Vasopressin increases the permeability of the late collecting tubule to urea.
The entry of urea into the interstitial fluid contributes to medullary hypertonicity in the inner region of the medulla.
As the tubular fluid passes through the ascending limb and the distal tubule, urea cannot leave, because these segments are impermeable to it; thus the urea cannot diffuse out even though the fluid is passing through regions with lower concentrations of urea.
The tubular fluid’s urea concentration increases even further as water is reabsorbed when the fluid enters the early portion of the collecting tubule once again.
Thus, when vasopressin is secreted in the presence of a H2O deficit, this urea recycling progressively concentrates urea in the tubule fluid that is excreted as urine.
Vasopressin
Renin-Angiotensin
Renin-angiotensin-aldosterone system in a mammal. The kidneys secrete the hormone renin in response to reduced NaCl, ECF volume, and arterial blood pressure.

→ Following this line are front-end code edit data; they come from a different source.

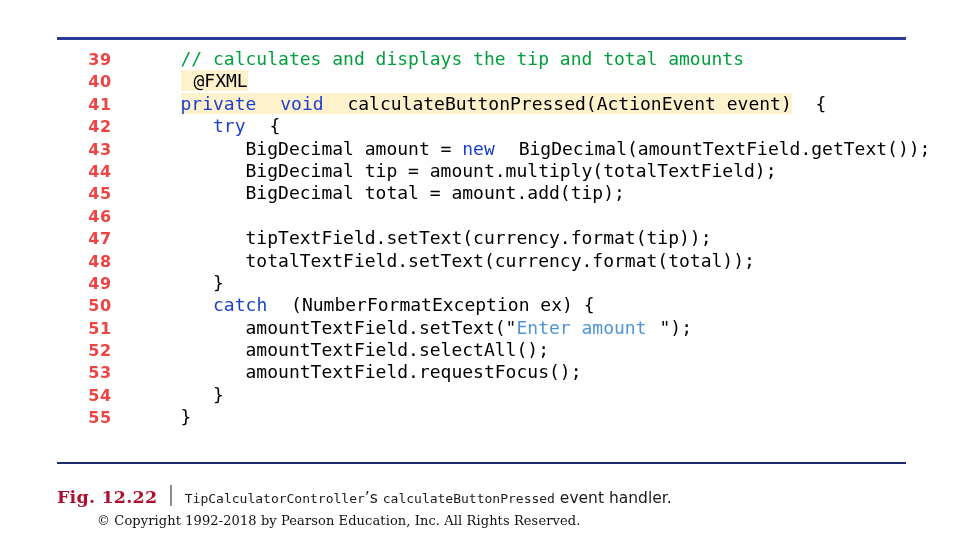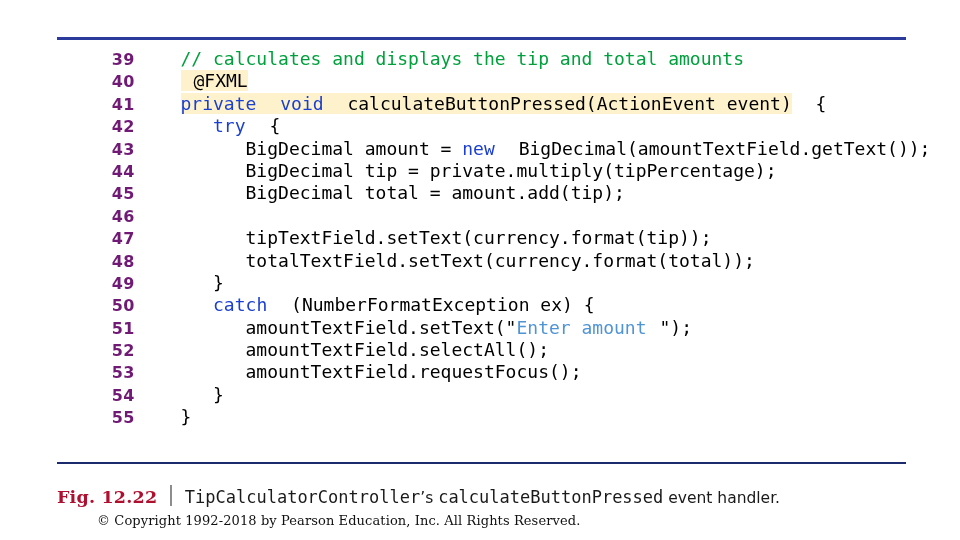"39" .line-number { color: #701a75 -> #ef4444; text-align: right -> center }
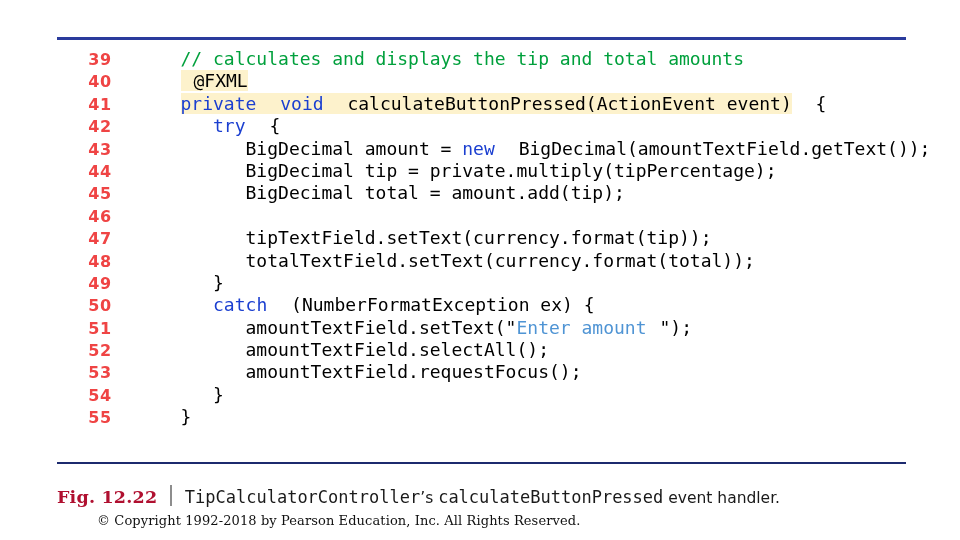"BigDecimal tip =" span.tok { text: private.multiply(tipPercentage -> amount.multiply(totalTextField }
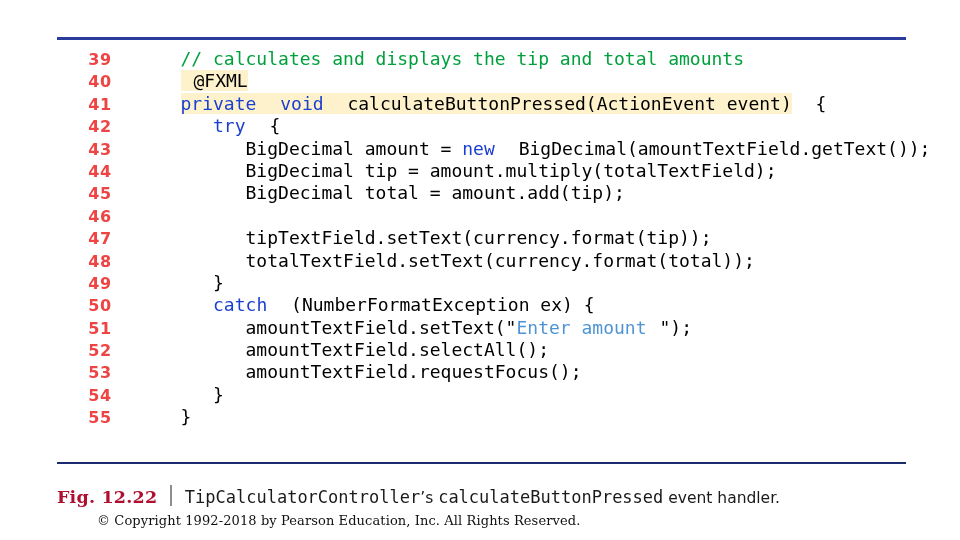"TipCalculatorController" .cap-mono { font-size: 17px -> 13px }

Renin activates angiotensinogen, a plasma protein produced by the liver, into angiotensin I.
Angiotensin I is converted into angiotensin II by angiotensin-converting enzyme (ACE) produced in the lungs.
Angiotensin II stimulates the adrenal cortex to secrete the hormone aldosterone, which stimulates Na+ reabsorption by the kidneys.
The resulting retention of Na+ exerts an osmotic effect that holds more H2O in the ECF.
Together, the conserved Na+ and H2O help correct the original stimuli that activated this hormonal system.
Angiotensin II also exerts other effects that help rectify the original stimuli.
Atrial Natiuretic Peptide
Atrial natriuretic peptide (mammal).
The atria secrete the hormone atrial natriuretic peptide (ANP) in response to being stretched by Na+ retention, expansion of the ECF volume, and increase in arterial blood pressure.
Atrial natriuretic peptide in turn promotes natriuretic, diuretic, and hypotensive effects to help correct the original stimuli that resulted in its release.